• [What the task requires] Return the lines from the start of the data through the line with "Fixing the config". Include both of those lines and no others.

• [Data provided]
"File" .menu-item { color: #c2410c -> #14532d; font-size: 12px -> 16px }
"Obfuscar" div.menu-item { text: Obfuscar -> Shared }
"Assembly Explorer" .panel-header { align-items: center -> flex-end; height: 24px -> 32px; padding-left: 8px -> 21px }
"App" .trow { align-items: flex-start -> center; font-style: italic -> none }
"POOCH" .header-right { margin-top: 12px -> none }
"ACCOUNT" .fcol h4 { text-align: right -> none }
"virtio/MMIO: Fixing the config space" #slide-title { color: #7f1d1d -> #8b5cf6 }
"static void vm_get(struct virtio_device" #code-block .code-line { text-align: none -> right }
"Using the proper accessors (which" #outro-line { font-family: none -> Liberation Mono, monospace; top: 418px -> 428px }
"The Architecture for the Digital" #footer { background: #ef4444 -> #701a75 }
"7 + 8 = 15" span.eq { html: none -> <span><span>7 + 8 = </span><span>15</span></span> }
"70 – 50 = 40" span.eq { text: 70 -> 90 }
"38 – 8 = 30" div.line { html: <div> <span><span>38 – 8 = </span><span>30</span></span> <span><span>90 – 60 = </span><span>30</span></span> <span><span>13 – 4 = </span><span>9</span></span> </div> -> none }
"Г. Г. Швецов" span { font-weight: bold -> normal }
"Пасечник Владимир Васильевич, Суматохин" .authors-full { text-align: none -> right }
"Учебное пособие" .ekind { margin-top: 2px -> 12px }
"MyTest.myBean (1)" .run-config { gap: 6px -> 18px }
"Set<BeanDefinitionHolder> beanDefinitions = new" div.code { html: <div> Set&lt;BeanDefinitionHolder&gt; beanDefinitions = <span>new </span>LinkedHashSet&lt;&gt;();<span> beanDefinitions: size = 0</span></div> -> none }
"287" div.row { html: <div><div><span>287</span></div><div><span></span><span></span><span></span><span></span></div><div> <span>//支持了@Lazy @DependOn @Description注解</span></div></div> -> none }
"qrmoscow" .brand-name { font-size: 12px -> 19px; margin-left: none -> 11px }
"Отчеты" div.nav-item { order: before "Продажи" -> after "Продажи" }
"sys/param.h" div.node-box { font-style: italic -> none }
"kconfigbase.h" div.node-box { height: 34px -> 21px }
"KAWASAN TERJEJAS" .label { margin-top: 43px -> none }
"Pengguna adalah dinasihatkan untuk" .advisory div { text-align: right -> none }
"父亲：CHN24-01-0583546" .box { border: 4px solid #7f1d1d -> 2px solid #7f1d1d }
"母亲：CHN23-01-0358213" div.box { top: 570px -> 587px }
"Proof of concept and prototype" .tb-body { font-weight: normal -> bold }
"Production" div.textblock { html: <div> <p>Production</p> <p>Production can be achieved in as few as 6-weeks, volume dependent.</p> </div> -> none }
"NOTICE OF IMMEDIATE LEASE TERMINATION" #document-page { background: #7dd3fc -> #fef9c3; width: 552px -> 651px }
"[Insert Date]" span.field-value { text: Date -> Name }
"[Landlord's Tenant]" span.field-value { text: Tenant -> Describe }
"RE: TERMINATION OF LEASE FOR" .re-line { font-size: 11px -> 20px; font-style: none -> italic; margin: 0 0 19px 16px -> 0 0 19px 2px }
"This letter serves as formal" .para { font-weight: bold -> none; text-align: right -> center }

• [Exercise response]
"File" .menu-item { color: #c2410c -> #14532d; font-size: 12px -> 16px }
"Obfuscar" div.menu-item { text: Obfuscar -> Shared }
"Assembly Explorer" .panel-header { align-items: center -> flex-end; height: 24px -> 32px; padding-left: 8px -> 21px }
"App" .trow { align-items: flex-start -> center; font-style: italic -> none }
"POOCH" .header-right { margin-top: 12px -> none }
"ACCOUNT" .fcol h4 { text-align: right -> none }
"virtio/MMIO: Fixing the config space" #slide-title { color: #7f1d1d -> #8b5cf6 }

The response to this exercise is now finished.